= Alexander Vardy =

Russian engineer

Alexander Vardy (Александр Варды, אלכסנדר וארדי; 12 November 1963 - 11 March 2022) was a Russian-born and Israeli-educated electrical engineer known for his expertise in coding theory. He held the Jack Keil Wolf Endowed Chair in Electrical Engineering at the University of California, San Diego. The Parvaresh–Vardy codes are named after him.

Vardy was born in Moscow in 1963.
He graduated from the Technion – Israel Institute of Technology in 1985, and completed his Ph.D. in 1991 at Tel Aviv University. During his graduate studies, he also worked on electronic countermeasures for the Israeli Air Force, attaining the rank of Seren (Captain). He became a researcher at the IBM Almaden Research Center for two years, then became a faculty member of the University of Illinois at Urbana–Champaign before moving to UCSD in 1996. He served as editor-in-chief of the IEEE Transactions on Information Theory from 1998 to 2001.

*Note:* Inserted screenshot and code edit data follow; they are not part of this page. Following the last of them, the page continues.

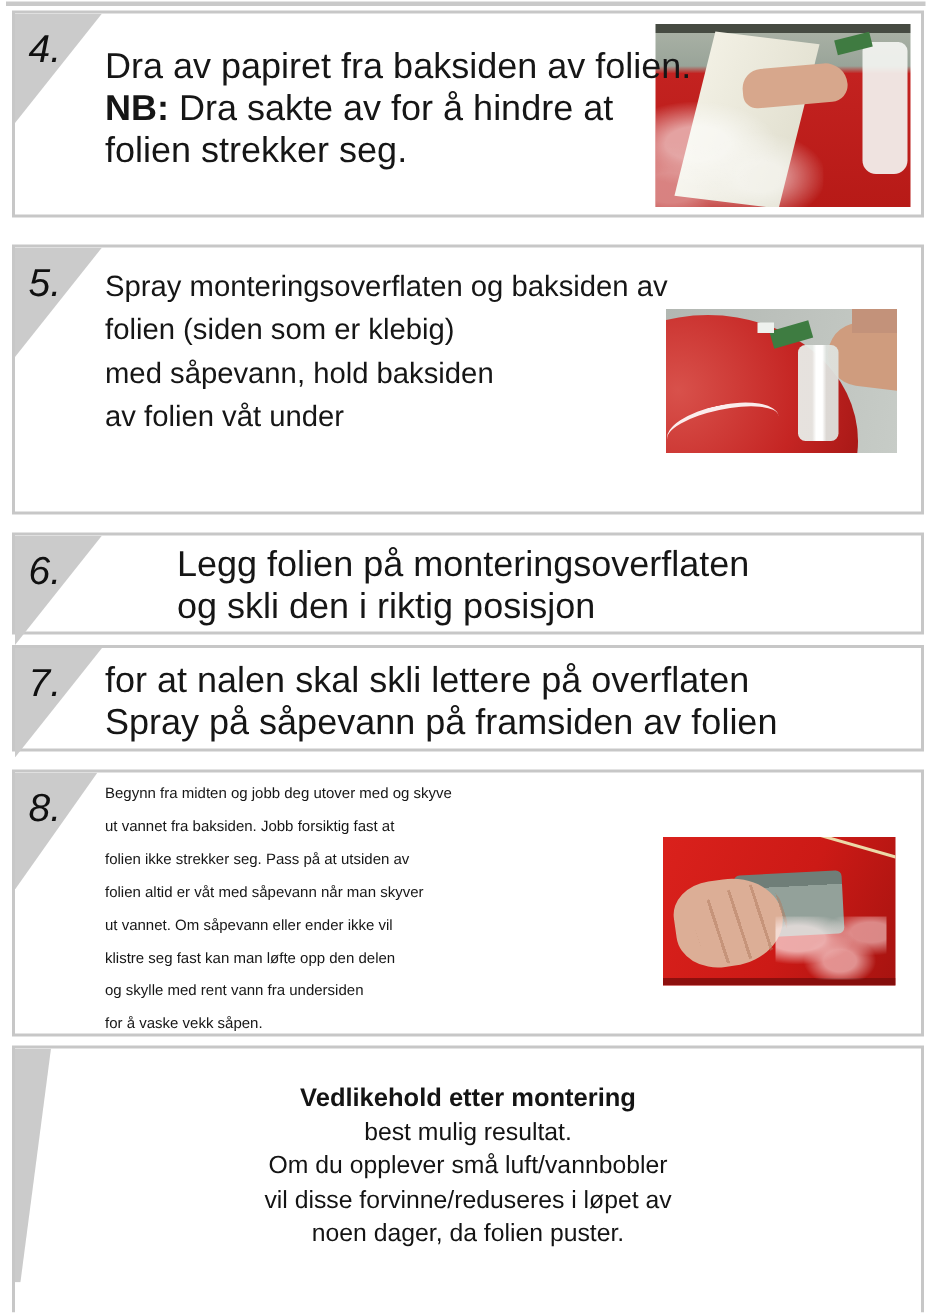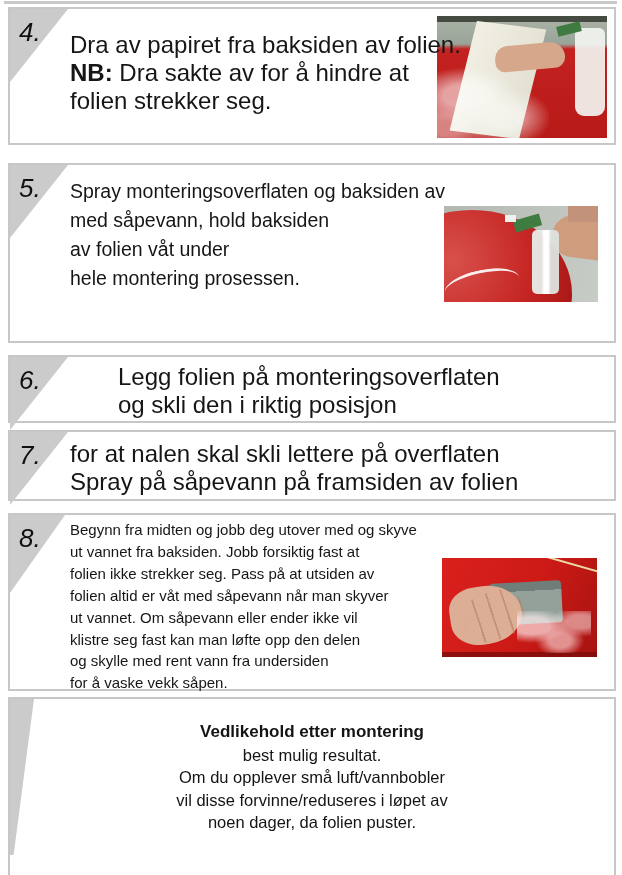"folien (siden som er klebig)" div { html: none -> <div>folien (siden som er klebig)</div> }
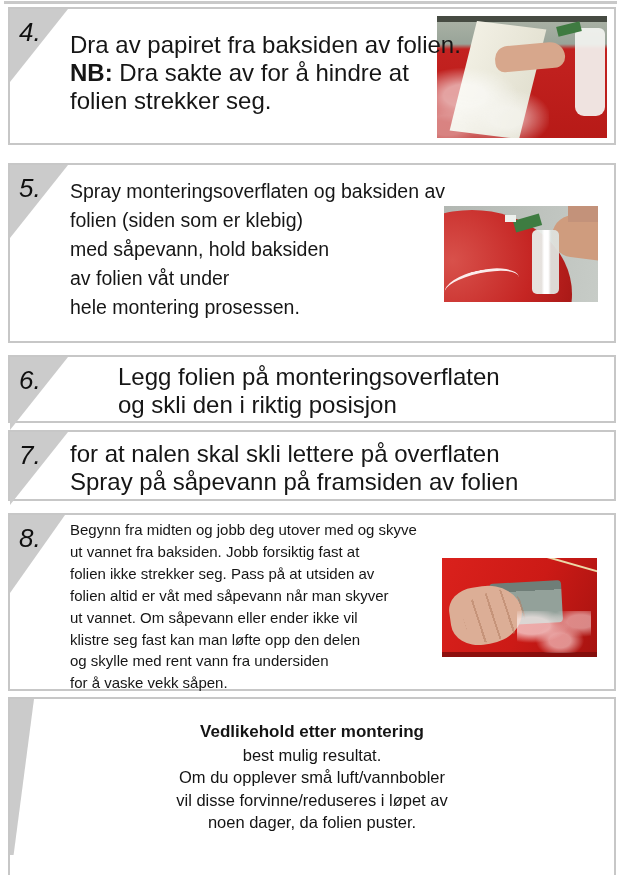"hele montering prosessen." div { html: <div>hele montering prosessen.</div> -> none }
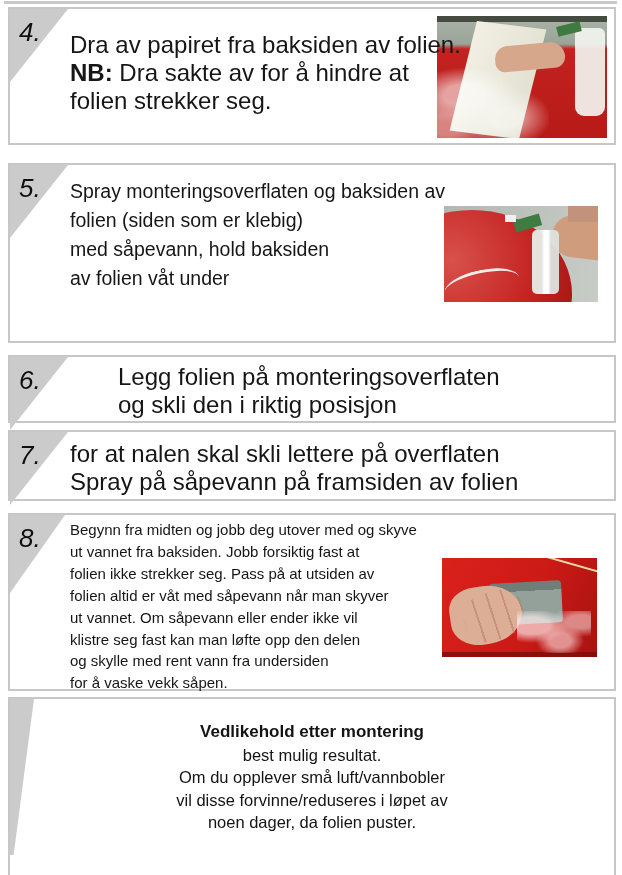"Begynn fra midten og jobb" .t-md { font-size: 15px -> 10px }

In 2004 a paper by Ralf Koetter and Vardy on decoding Reed–Solomon codes was listed by the IEEE Information Theory Society as the best paper in information theory of the previous two years; the resulting decoding algorithm has become known as the Koetter–Vardy algorithm. Vardy was named a fellow of the Institute of Electrical and Electronics Engineers in 1999. He became the Jack Wolf Professor in 2013.
He was elected as an ACM Fellow in 2017.

Vardy died on March 11, 2022, at the age of 58.